Exercise data -
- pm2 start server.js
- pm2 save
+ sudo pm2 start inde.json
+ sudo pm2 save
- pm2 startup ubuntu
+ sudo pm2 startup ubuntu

--

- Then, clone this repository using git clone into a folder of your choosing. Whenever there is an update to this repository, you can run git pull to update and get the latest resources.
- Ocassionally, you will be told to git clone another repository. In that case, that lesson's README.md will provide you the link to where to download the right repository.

...

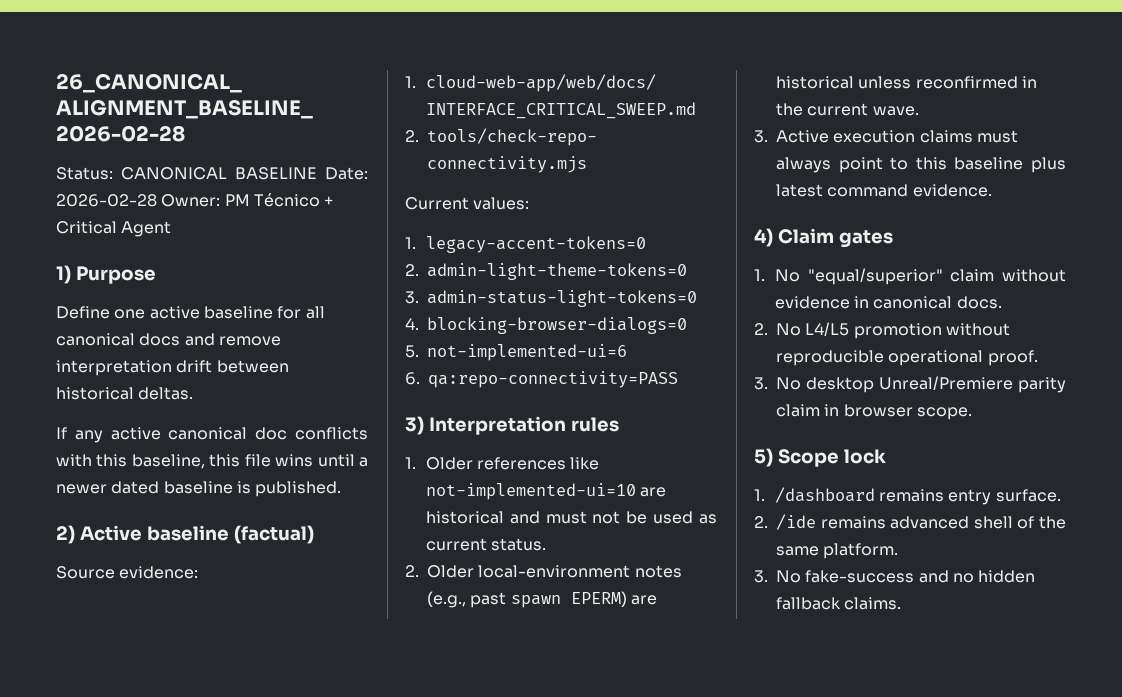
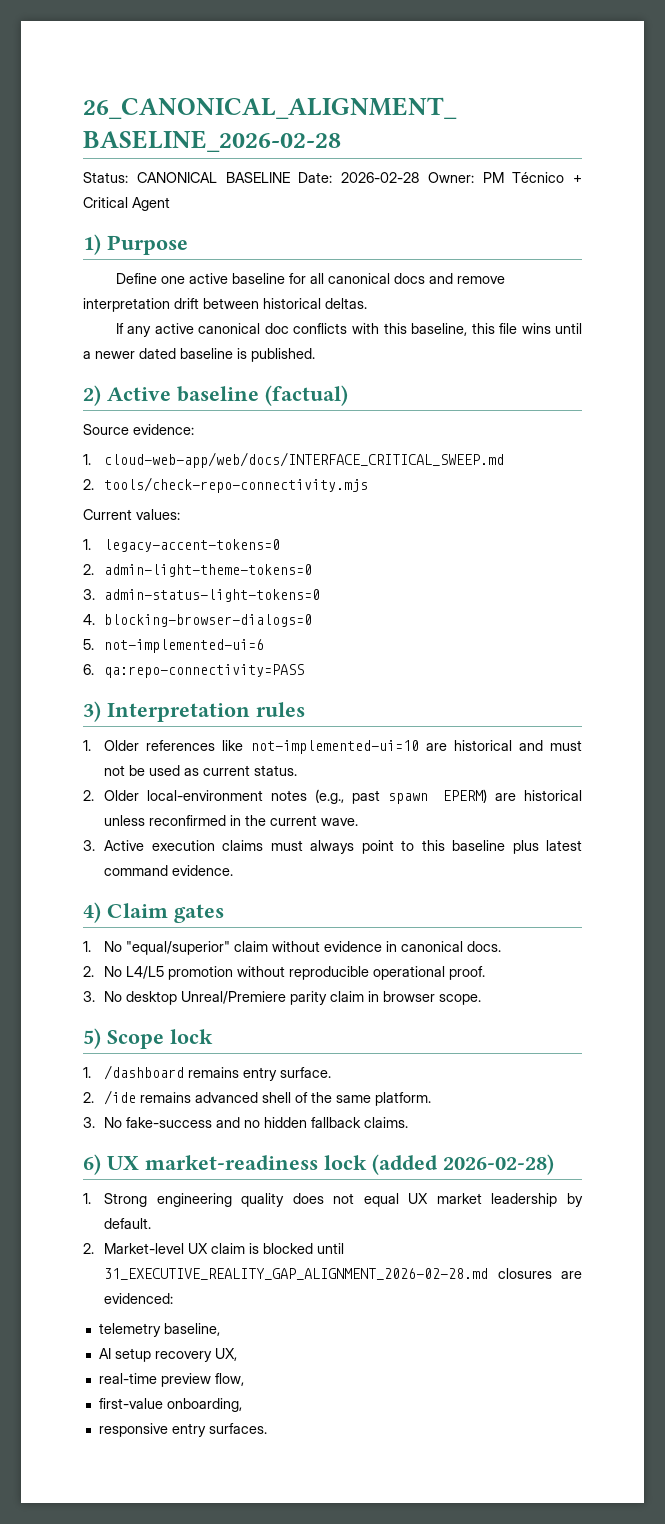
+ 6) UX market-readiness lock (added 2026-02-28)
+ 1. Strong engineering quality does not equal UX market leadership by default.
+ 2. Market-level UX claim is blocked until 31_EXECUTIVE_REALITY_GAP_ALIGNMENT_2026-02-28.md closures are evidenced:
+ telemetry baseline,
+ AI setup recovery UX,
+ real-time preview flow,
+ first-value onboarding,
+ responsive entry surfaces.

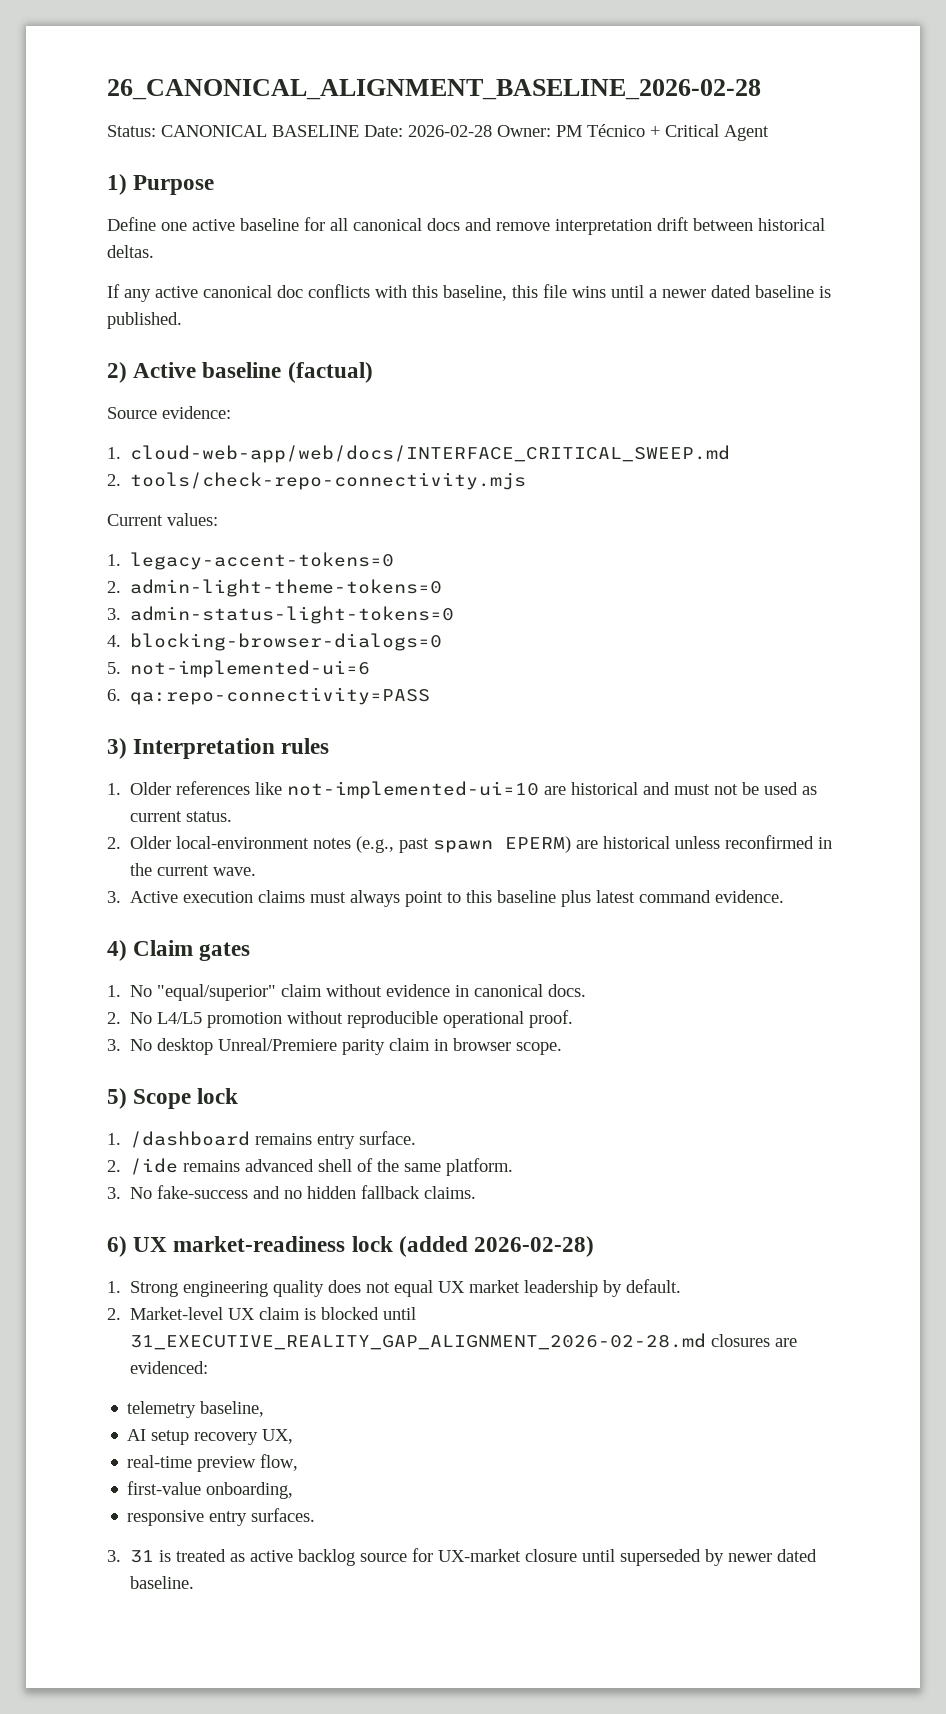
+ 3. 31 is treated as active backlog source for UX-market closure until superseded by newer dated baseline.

Exercise aim - Every line that contains the string "sudo" should be copied from the entries.

Finished exercise -
+ sudo pm2 start inde.json
+ sudo pm2 save
+ sudo pm2 startup ubuntu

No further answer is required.